→ **TASK TO COMPLETE**
A word-for-word repetition of all the entries is required.

(Stored data entries)
--------------------------------------------------
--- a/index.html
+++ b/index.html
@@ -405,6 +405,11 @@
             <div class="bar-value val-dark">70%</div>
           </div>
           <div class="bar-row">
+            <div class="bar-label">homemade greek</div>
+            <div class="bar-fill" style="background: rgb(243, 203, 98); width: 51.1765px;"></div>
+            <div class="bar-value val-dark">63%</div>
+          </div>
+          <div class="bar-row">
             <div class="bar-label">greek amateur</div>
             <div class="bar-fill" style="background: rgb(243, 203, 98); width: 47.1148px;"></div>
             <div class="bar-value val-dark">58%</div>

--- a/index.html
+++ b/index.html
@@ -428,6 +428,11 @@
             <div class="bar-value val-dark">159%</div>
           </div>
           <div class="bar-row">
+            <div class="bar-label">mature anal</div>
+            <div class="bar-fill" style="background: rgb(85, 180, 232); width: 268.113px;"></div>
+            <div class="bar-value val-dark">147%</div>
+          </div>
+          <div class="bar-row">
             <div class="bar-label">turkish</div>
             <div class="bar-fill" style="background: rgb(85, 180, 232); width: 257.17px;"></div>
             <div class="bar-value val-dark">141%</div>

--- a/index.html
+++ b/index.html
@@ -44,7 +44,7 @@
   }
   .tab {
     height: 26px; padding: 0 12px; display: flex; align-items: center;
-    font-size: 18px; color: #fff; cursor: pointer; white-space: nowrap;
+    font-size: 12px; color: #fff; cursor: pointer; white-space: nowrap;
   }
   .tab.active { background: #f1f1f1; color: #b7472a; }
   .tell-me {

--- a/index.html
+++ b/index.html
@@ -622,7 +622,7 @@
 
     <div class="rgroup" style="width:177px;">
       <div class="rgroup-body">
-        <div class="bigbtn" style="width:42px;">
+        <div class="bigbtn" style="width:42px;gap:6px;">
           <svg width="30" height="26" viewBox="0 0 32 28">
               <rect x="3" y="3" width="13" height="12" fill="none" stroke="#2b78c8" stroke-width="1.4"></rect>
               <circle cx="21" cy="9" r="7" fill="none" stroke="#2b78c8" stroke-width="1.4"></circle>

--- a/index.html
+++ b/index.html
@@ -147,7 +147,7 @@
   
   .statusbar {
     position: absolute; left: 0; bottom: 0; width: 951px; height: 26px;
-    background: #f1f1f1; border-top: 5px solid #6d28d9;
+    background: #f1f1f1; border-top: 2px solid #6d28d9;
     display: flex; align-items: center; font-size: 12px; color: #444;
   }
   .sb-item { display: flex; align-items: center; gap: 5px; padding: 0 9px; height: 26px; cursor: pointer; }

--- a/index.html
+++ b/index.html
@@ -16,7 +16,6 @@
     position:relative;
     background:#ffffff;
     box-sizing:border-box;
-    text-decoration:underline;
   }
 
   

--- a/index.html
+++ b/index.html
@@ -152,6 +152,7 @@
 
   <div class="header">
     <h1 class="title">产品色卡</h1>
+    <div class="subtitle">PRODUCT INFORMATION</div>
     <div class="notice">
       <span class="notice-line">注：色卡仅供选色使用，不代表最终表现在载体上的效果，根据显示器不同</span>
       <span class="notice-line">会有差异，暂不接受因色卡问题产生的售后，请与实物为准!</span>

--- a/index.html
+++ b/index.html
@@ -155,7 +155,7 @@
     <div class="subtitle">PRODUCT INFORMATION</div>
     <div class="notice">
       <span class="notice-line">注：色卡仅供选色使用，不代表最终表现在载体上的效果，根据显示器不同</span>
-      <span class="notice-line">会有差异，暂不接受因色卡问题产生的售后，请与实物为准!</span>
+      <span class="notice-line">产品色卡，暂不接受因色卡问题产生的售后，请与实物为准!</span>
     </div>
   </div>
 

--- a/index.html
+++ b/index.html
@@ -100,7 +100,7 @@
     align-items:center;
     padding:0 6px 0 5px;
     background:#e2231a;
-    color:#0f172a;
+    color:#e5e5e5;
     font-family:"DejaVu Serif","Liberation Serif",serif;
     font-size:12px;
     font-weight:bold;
--------------------------------------------------
→ **RESPONSE BELOW**
--- a/index.html
+++ b/index.html
@@ -405,6 +405,11 @@
             <div class="bar-value val-dark">70%</div>
           </div>
           <div class="bar-row">
+            <div class="bar-label">homemade greek</div>
+            <div class="bar-fill" style="background: rgb(243, 203, 98); width: 51.1765px;"></div>
+            <div class="bar-value val-dark">63%</div>
+          </div>
+          <div class="bar-row">
             <div class="bar-label">greek amateur</div>
             <div class="bar-fill" style="background: rgb(243, 203, 98); width: 47.1148px;"></div>
             <div class="bar-value val-dark">58%</div>

--- a/index.html
+++ b/index.html
@@ -428,6 +428,11 @@
             <div class="bar-value val-dark">159%</div>
           </div>
           <div class="bar-row">
+            <div class="bar-label">mature anal</div>
+            <div class="bar-fill" style="background: rgb(85, 180, 232); width: 268.113px;"></div>
+            <div class="bar-value val-dark">147%</div>
+          </div>
+          <div class="bar-row">
             <div class="bar-label">turkish</div>
             <div class="bar-fill" style="background: rgb(85, 180, 232); width: 257.17px;"></div>
             <div class="bar-value val-dark">141%</div>

--- a/index.html
+++ b/index.html
@@ -44,7 +44,7 @@
   }
   .tab {
     height: 26px; padding: 0 12px; display: flex; align-items: center;
-    font-size: 18px; color: #fff; cursor: pointer; white-space: nowrap;
+    font-size: 12px; color: #fff; cursor: pointer; white-space: nowrap;
   }
   .tab.active { background: #f1f1f1; color: #b7472a; }
   .tell-me {

--- a/index.html
+++ b/index.html
@@ -622,7 +622,7 @@
 
     <div class="rgroup" style="width:177px;">
       <div class="rgroup-body">
-        <div class="bigbtn" style="width:42px;">
+        <div class="bigbtn" style="width:42px;gap:6px;">
           <svg width="30" height="26" viewBox="0 0 32 28">
               <rect x="3" y="3" width="13" height="12" fill="none" stroke="#2b78c8" stroke-width="1.4"></rect>
               <circle cx="21" cy="9" r="7" fill="none" stroke="#2b78c8" stroke-width="1.4"></circle>

--- a/index.html
+++ b/index.html
@@ -147,7 +147,7 @@
   
   .statusbar {
     position: absolute; left: 0; bottom: 0; width: 951px; height: 26px;
-    background: #f1f1f1; border-top: 5px solid #6d28d9;
+    background: #f1f1f1; border-top: 2px solid #6d28d9;
     display: flex; align-items: center; font-size: 12px; color: #444;
   }
   .sb-item { display: flex; align-items: center; gap: 5px; padding: 0 9px; height: 26px; cursor: pointer; }

--- a/index.html
+++ b/index.html
@@ -16,7 +16,6 @@
     position:relative;
     background:#ffffff;
     box-sizing:border-box;
-    text-decoration:underline;
   }
 
   

--- a/index.html
+++ b/index.html
@@ -152,6 +152,7 @@
 
   <div class="header">
     <h1 class="title">产品色卡</h1>
+    <div class="subtitle">PRODUCT INFORMATION</div>
     <div class="notice">
       <span class="notice-line">注：色卡仅供选色使用，不代表最终表现在载体上的效果，根据显示器不同</span>
       <span class="notice-line">会有差异，暂不接受因色卡问题产生的售后，请与实物为准!</span>

--- a/index.html
+++ b/index.html
@@ -155,7 +155,7 @@
     <div class="subtitle">PRODUCT INFORMATION</div>
     <div class="notice">
       <span class="notice-line">注：色卡仅供选色使用，不代表最终表现在载体上的效果，根据显示器不同</span>
-      <span class="notice-line">会有差异，暂不接受因色卡问题产生的售后，请与实物为准!</span>
+      <span class="notice-line">产品色卡，暂不接受因色卡问题产生的售后，请与实物为准!</span>
     </div>
   </div>
 

--- a/index.html
+++ b/index.html
@@ -100,7 +100,7 @@
     align-items:center;
     padding:0 6px 0 5px;
     background:#e2231a;
-    color:#0f172a;
+    color:#e5e5e5;
     font-family:"DejaVu Serif","Liberation Serif",serif;
     font-size:12px;
     font-weight:bold;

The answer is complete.